Saturday, March 24, 2012

Inflation Kills Social Security

     The ability of the United States Government to continue to provide Social Security benefits and when money will no longer be available to pay those benefits has been a topic of debate for longer than I can remember.  Lately, many remedies have been proposed for modifying Social Security.  Some of these include means testing, raising taxes on the wealthy and raising the age to receive benefits.  Unfortunately, I have not heard a plan to address one of the root causes of the benefit shortfall, inflation.
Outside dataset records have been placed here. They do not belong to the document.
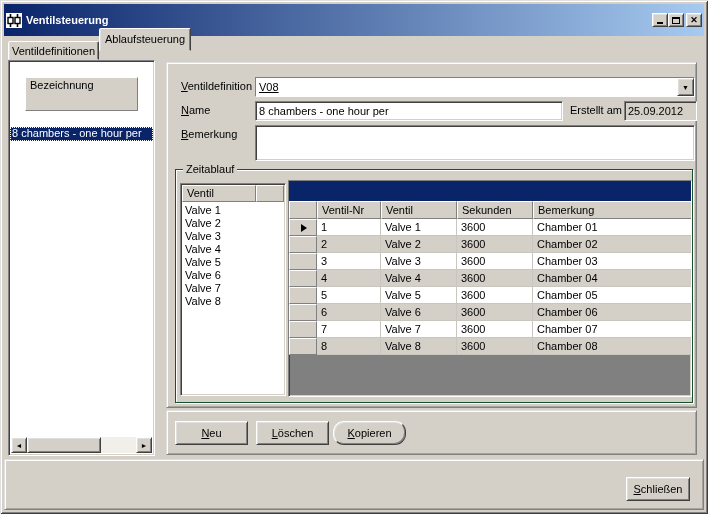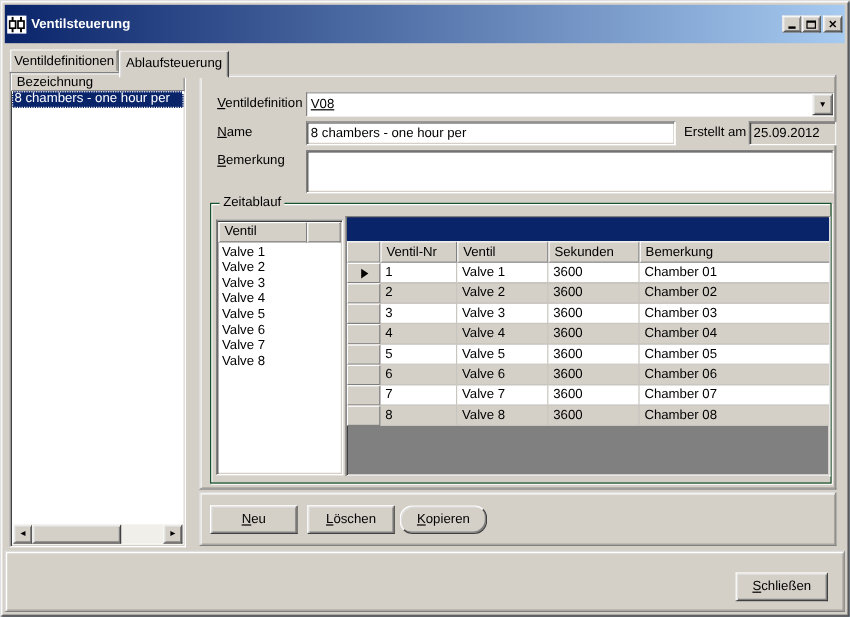"Ablaufsteuerung" .tab-active { top: 42px -> 28px }
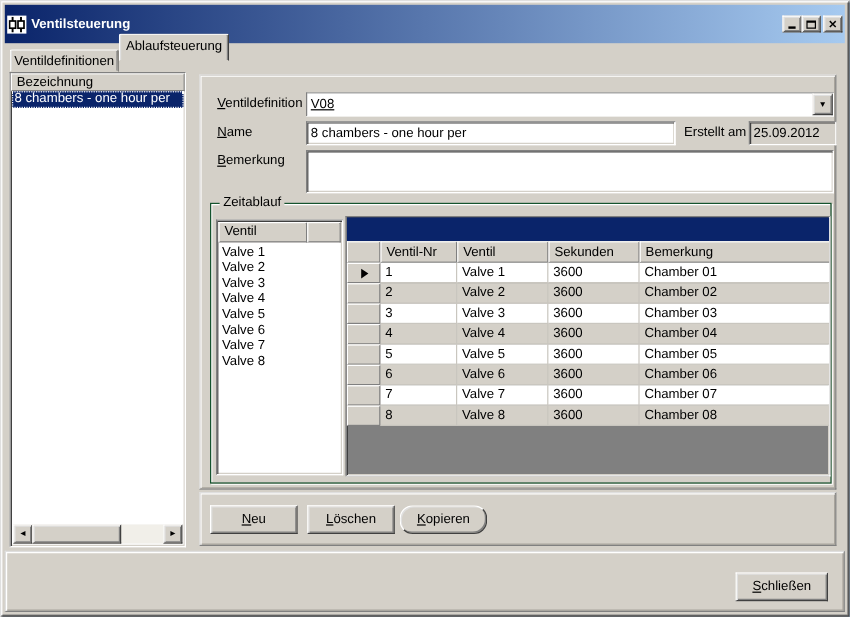"Bezeichnung" .lv-header { height: 15px -> 34px; margin: 0 -> 16px }
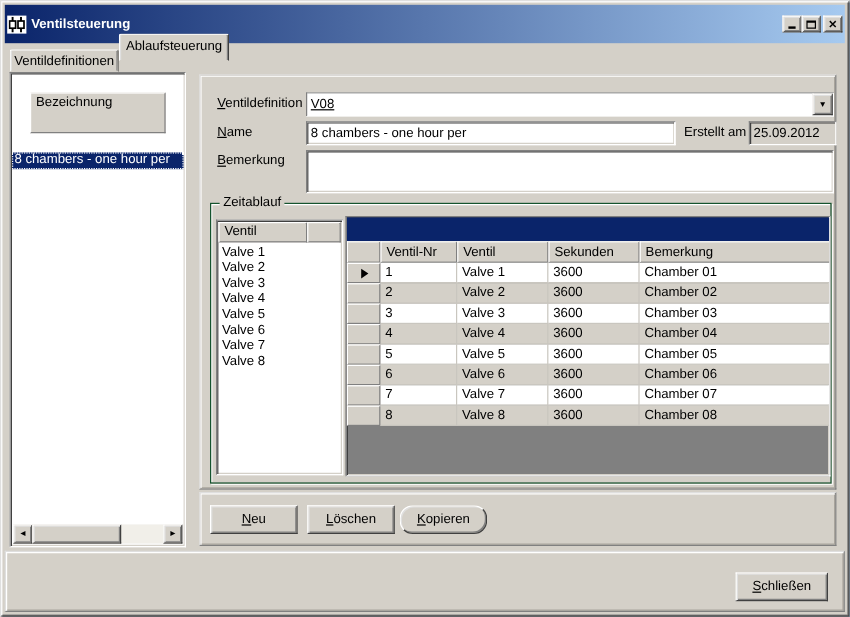"Schließen" .btn-schliessen { width: 77px -> 64px }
     The problem with inflation is simple if we look at the math.  Citizen John Q. Average gets his first job in 1972.  At that time, he earns an average salary, about $7500 per year.  That also means that he pays an average amount of about $550 per year of social security taxes.  Flash forward 40 years.  John Q. Average has now reached retirement age and begins taking his Social Security payments.  Because of inflation, his first monthly check is over $1200.  He receives more money in benefits in his first month than what he paid in his first two years!  In his first two years, he will receive as much in benefits as he paid in his first 20 years.  Because of the number of people that died before retirement age in the past and the baby boom,Social Security almost got away with this formula.  That doesn't work anymore.
     Since the time that John Q. Average started working, both wages and Social Security taxes have increased to address the solvency problem.  The math still doesn't work.  Young Susie Q. Public, who begins work this year, will pay about $2800/yr. in Social Security taxes (including her employer match).  If both inflation and Social Security benefits continue over the next 40 years as in the last 40 years, Susie's first monthly payment will be $7200.  Again, she will get more in her first month than she paid in her first two years.  We could reduce John's and Susie's benefits.  John's $1200/month in 2012 probably buys less than his grandfather's $200/month benefit did in 1972, especially of the items seniors buy most, food, fuel and medical care.  The problem with that is John and Susie should be able to expect a return after paying for all of those years.
     One of the keys to getting Social Security and Medicare costs under control is to control inflation.  Without inflation, John would get the same $200/month that his grandfather did.  That means that it would take three months for him to get back one year's worth of contributions.  His first twenty year's of contributions would make payments for almost five years.   By that time, natural attrition would make funding of future payments more likely.  As a Conscious Conservative, I can't believe that Social Security will ever be more than a Ponzi scheme unless the government first fixes inflation.